*** Opening of Material provided ***

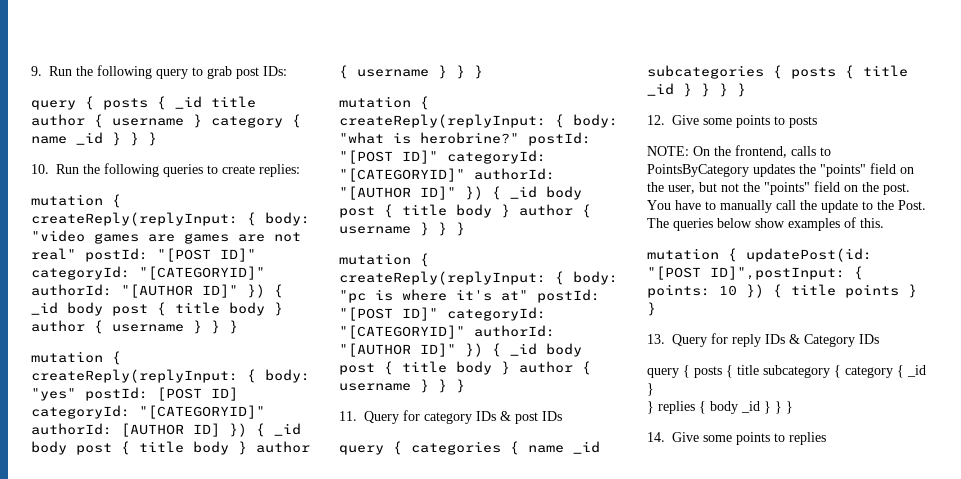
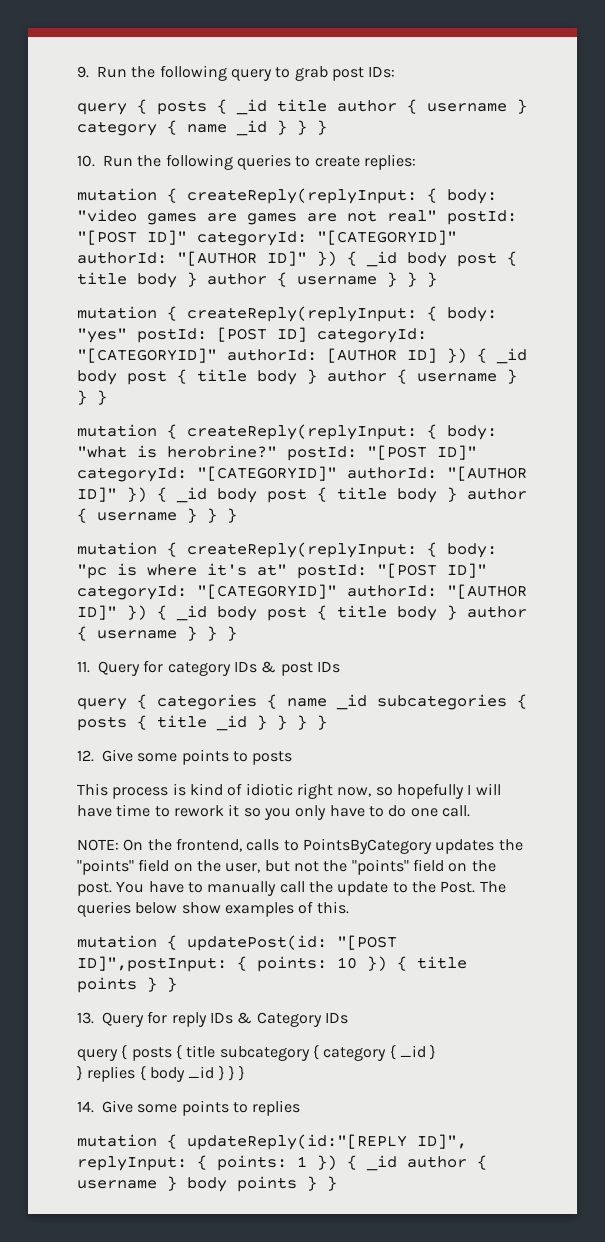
(817, 122) none -> [77,783,501,799] [77,804,470,820] // This process is kind of idiotic right now, so hopefully I will have time to rework it so you only have to do one call.
(826, 438) none -> [77,1134,467,1150] [77,1155,487,1171] [77,1176,337,1192] // mutation { updateReply(id:"[REPLY ID]", replyInput: { points: 1 }) { _id author { username } body points } }

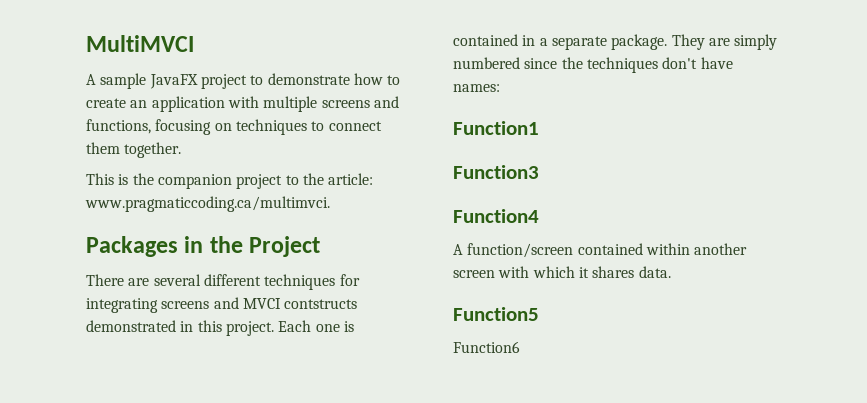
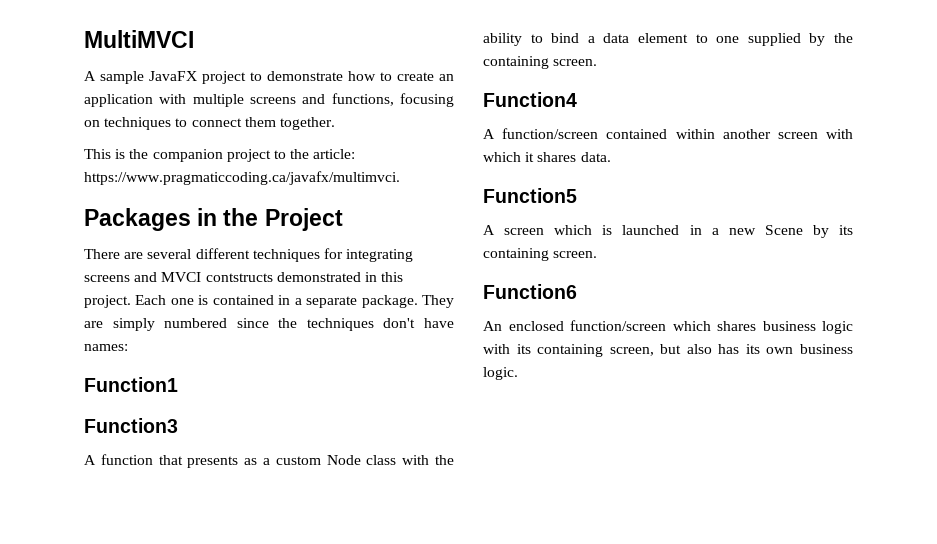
[85,196,330,212] www.pragmaticcoding.ca/multimvci. -> [84,171,400,185] https://www.pragmaticcoding.ca/javafx/multimvci.
(539, 172) none -> [84,454,455,468] [483,33,853,46] [483,56,598,69] // A function that presents as a custom Node class with the ability to bind a data element to one supplied by the containing screen.
[453,341,520,353] Function6 -> [483,225,853,238] [483,248,598,261] [483,284,577,299] [483,320,853,334] [483,344,853,357] [483,367,518,380] A screen which is launched in a new Scene by its containing screen. // Function6 // An enclosed function/screen which shares business logic with its containing screen, but also has its own business logic.

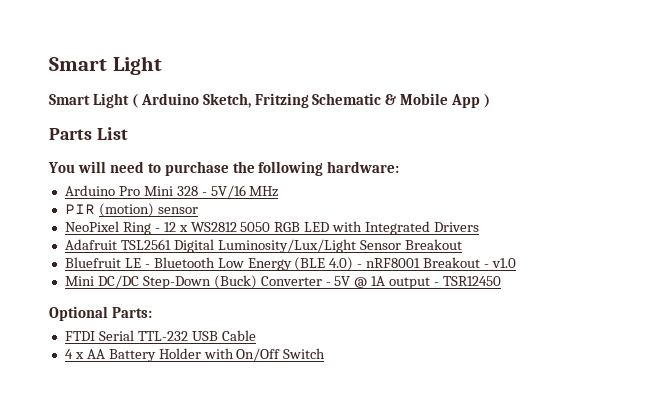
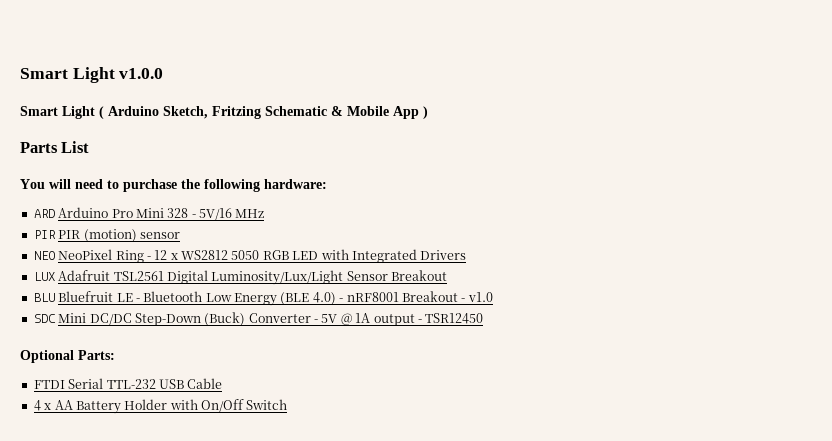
[49,56,162,75] Smart Light -> [20,67,164,83] Smart Light v1.0.0
(400, 167) none -> [33,209,55,218] ARD
(95, 209) none -> [58,230,81,239] PIR
(198, 210) none -> [33,251,55,260] NEO
(480, 227) none -> [33,272,55,281] LUX
(462, 244) none -> [33,293,55,302] BLU
(516, 263) none -> [33,314,56,323] SDC

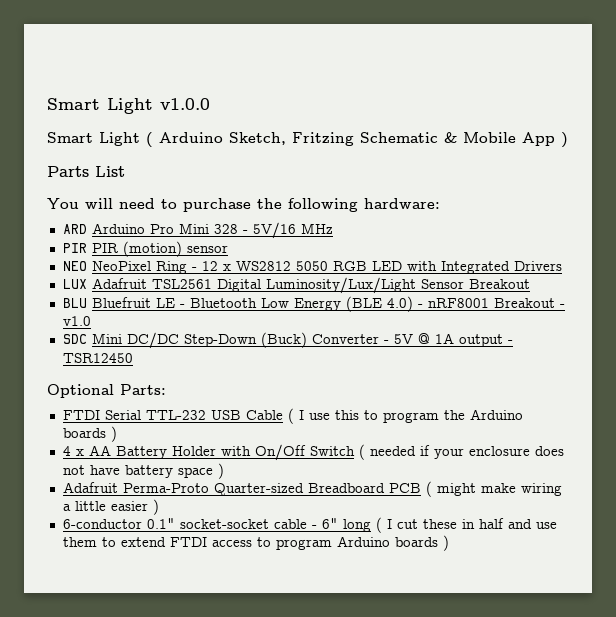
(223, 383) none -> [287,408,523,424] [62,426,117,442] ( I use this to program the Arduino boards )
(288, 404) none -> [358,444,564,460] [62,463,224,479] [62,481,562,497] [62,499,159,515] [62,517,557,533] [62,535,449,551] ( needed if your enclosure does not have battery space ) // Adafruit Perma-Proto Quarter-sized Breadboard PCB ( might make wiring a little easier ) // 6-conductor 0.1" socket-socket cable - 6" long ( I cut these in half and use them to extend FTDI access to program Arduino boards )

*** Close of Material provided ***

All pictures are to be skipped; the lines from the first line of the records through the line containing "(223, 383) none" are to be repeated exactly, both ends included.

Output:
(817, 122) none -> [77,783,501,799] [77,804,470,820] // This process is kind of idiotic right now, so hopefully I will have time to rework it so you only have to do one call.
(826, 438) none -> [77,1134,467,1150] [77,1155,487,1171] [77,1176,337,1192] // mutation { updateReply(id:"[REPLY ID]", replyInput: { points: 1 }) { _id author { username } body points } }

[85,196,330,212] www.pragmaticcoding.ca/multimvci. -> [84,171,400,185] https://www.pragmaticcoding.ca/javafx/multimvci.
(539, 172) none -> [84,454,455,468] [483,33,853,46] [483,56,598,69] // A function that presents as a custom Node class with the ability to bind a data element to one supplied by the containing screen.
[453,341,520,353] Function6 -> [483,225,853,238] [483,248,598,261] [483,284,577,299] [483,320,853,334] [483,344,853,357] [483,367,518,380] A screen which is launched in a new Scene by its containing screen. // Function6 // An enclosed function/screen which shares business logic with its containing screen, but also has its own business logic.

[49,56,162,75] Smart Light -> [20,67,164,83] Smart Light v1.0.0
(400, 167) none -> [33,209,55,218] ARD
(95, 209) none -> [58,230,81,239] PIR
(198, 210) none -> [33,251,55,260] NEO
(480, 227) none -> [33,272,55,281] LUX
(462, 244) none -> [33,293,55,302] BLU
(516, 263) none -> [33,314,56,323] SDC

(223, 383) none -> [287,408,523,424] [62,426,117,442] ( I use this to program the Arduino boards )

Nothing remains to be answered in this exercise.